For example, when the line competition, such as that explained with respect to FIG. 10B, occurs, a line number of an array element c[i] is changed from [81h] to [89h], as shown FIG. 3, by changing the control flag from [0] to [1]. The control flag is that of a page to which the array element c[i] belongs. This eliminates the line competition occurring between array elements b[i] and c[i], thereby allowing thrashing to be avoided.

As described above, in the processor device according to the first embodiment, each entry of the page table has the one-bit control flag. When converting the logical address into the physical address, the address translator takes the exclusive logical sum of bit 11 of the logical address and the control flag, and determines the sum to be bit 11 of the physical address. Therefore, when thrashing occurs, the cache line number can be changed by inverting the control flag, and thrashing can be easily avoided.

FIG. 4 is a functional block diagram of a processor device 100 according to the first embodiment.
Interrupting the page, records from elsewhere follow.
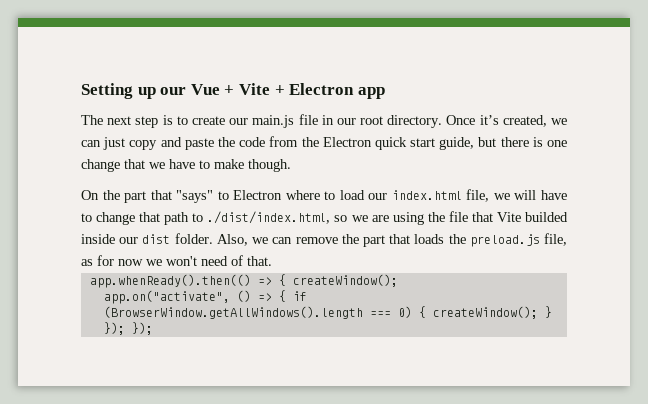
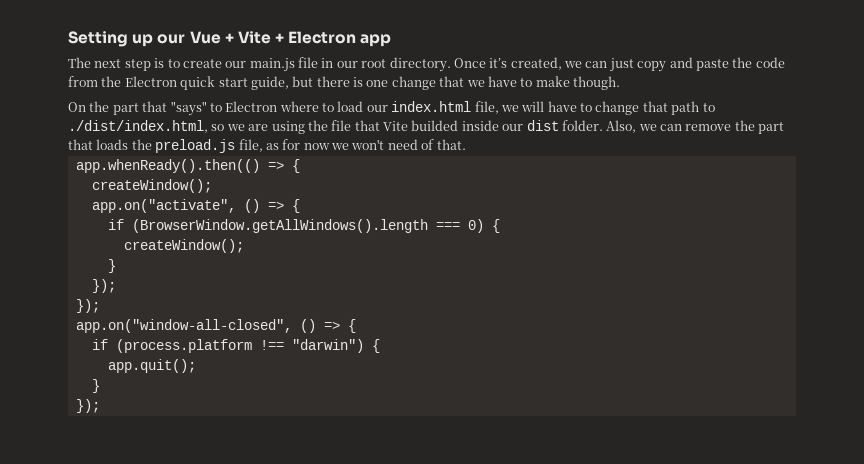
- app.whenReady().then(() => { createWindow();
+ app.whenReady().then(() => {
+ createWindow();
- app.on("activate", () => { if (BrowserWindow.getAllWindows().length === 0) { createWindow(); } }); });
+ app.on("activate", () => {
+ if (BrowserWindow.getAllWindows().length === 0) {
+ createWindow();
+ }
+ });
+ });
+ app.on("window-all-closed", () => {
+ if (process.platform !== "darwin") {
+ app.quit();
+ }
+ });

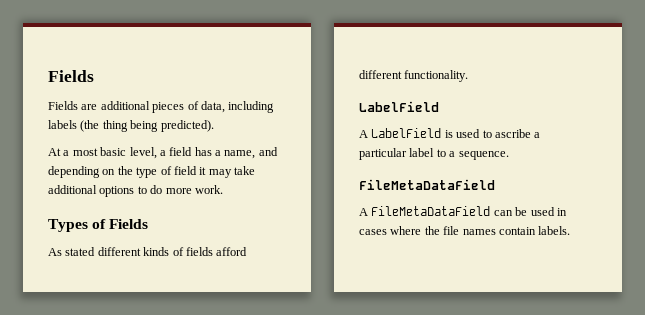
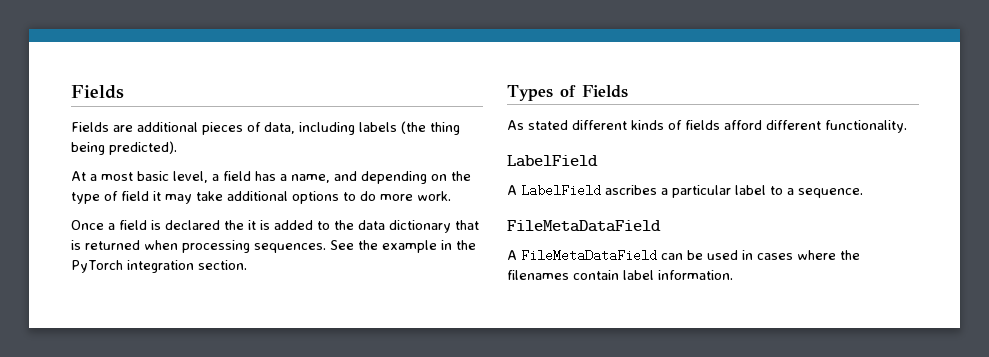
+ Once a field is declared the it is added to the data dictionary that is returned when processing sequences. See the example in the PyTorch integration section.
- A LabelField is used to ascribe a particular label to a sequence.
+ A LabelField ascribes a particular label to a sequence.
- A FileMetaDataField can be used in cases where the file names contain labels.
+ A FileMetaDataField can be used in cases where the filenames contain label information.

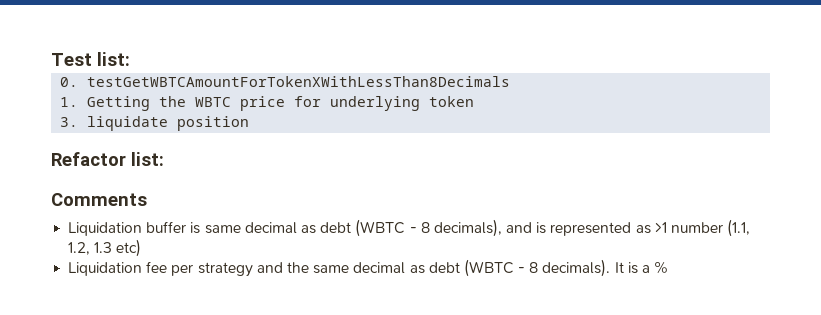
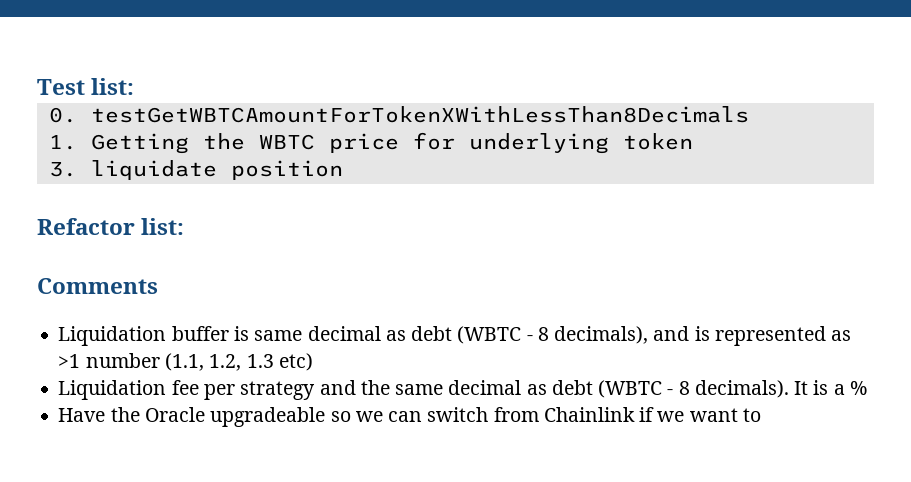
+ Have the Oracle upgradeable so we can switch from Chainlink if we want to

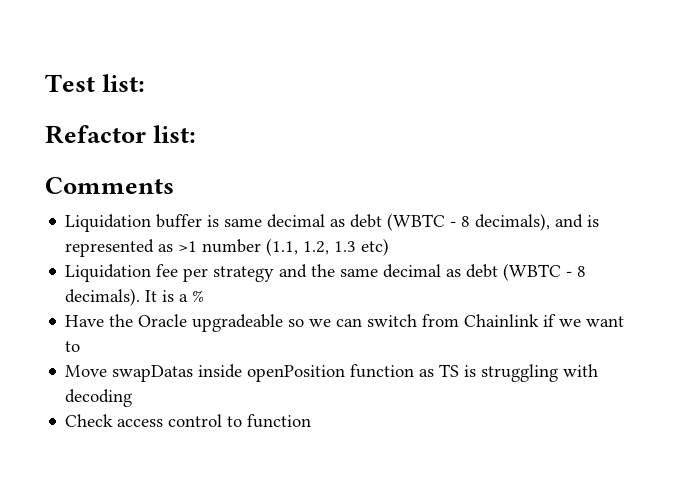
- 0. testGetWBTCAmountForTokenXWithLessThan8Decimals
- 1. Getting the WBTC price for underlying token
- 3. liquidate position
+ Move swapDatas inside openPosition function as TS is struggling with decoding
+ Check access control to function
The processor device 100 includes a processor 110, a cache memory 120, a main memory 130, a history buffer 140, a page managing unit 150, a thrashing detector 160, and a data-moving unit 170.

The processor 110 extracts and performs commands stored in the main memory 130, extracts any data required to perform the commands from the main memory 130, and stores the data in the main memory 130 when necessary after the commands are performed.

The cache memory 120 temporarily stores the commands and the data stored in the main memory 130. The cache memory 120 can be accessed at a higher speed than the main memory 130. The processor 110 can read and write the commands and the data at a high speed, when the commands and the data are stored in the cache memory 120.

The history buffer 140 is a queue that stores physical addresses in which cache misses occurs. The history buffer 140 stores only a predetermined number of the physical addresses, in the order in which the cache misses occur.

The page managing unit 150 is a converting unit that converts the logical address into the physical address, using a page table 151. The page table 151 stores address conversion information indicating a correspondence between the logical address and physical address.

The page table 151 includes a control flag 152 in each entry. As shown in FIG. 2, when converting the logical address into the physical address, the page managing unit 150 takes the exclusive logical sum of bit 11 of the logical address and the control flag 152 and determines the sum to be bit 11 of the physical address.

As described above, when converting the logical address into the physical address, the page managing unit 150 takes the exclusive logical sum of bit 11 of the logical address and the control flag 152 and determines the sum to be bit 11 of the physical address. As a result, the line number of the cache memory 120 can be changed using the control flag 152.

The page managing unit 150 takes the exclusive logical sum of bit 11 of the logical address and the control flag 152 and determines the sum to be bit 11 of the physical address, using a one-bit control bit as the control flag 152. However, address conversions can also be performed by other methods. FIG. 5 is a diagram of several address conversion methods, including the method of taking the exclusive logical sum of bit 11 of the logical address and the control bit.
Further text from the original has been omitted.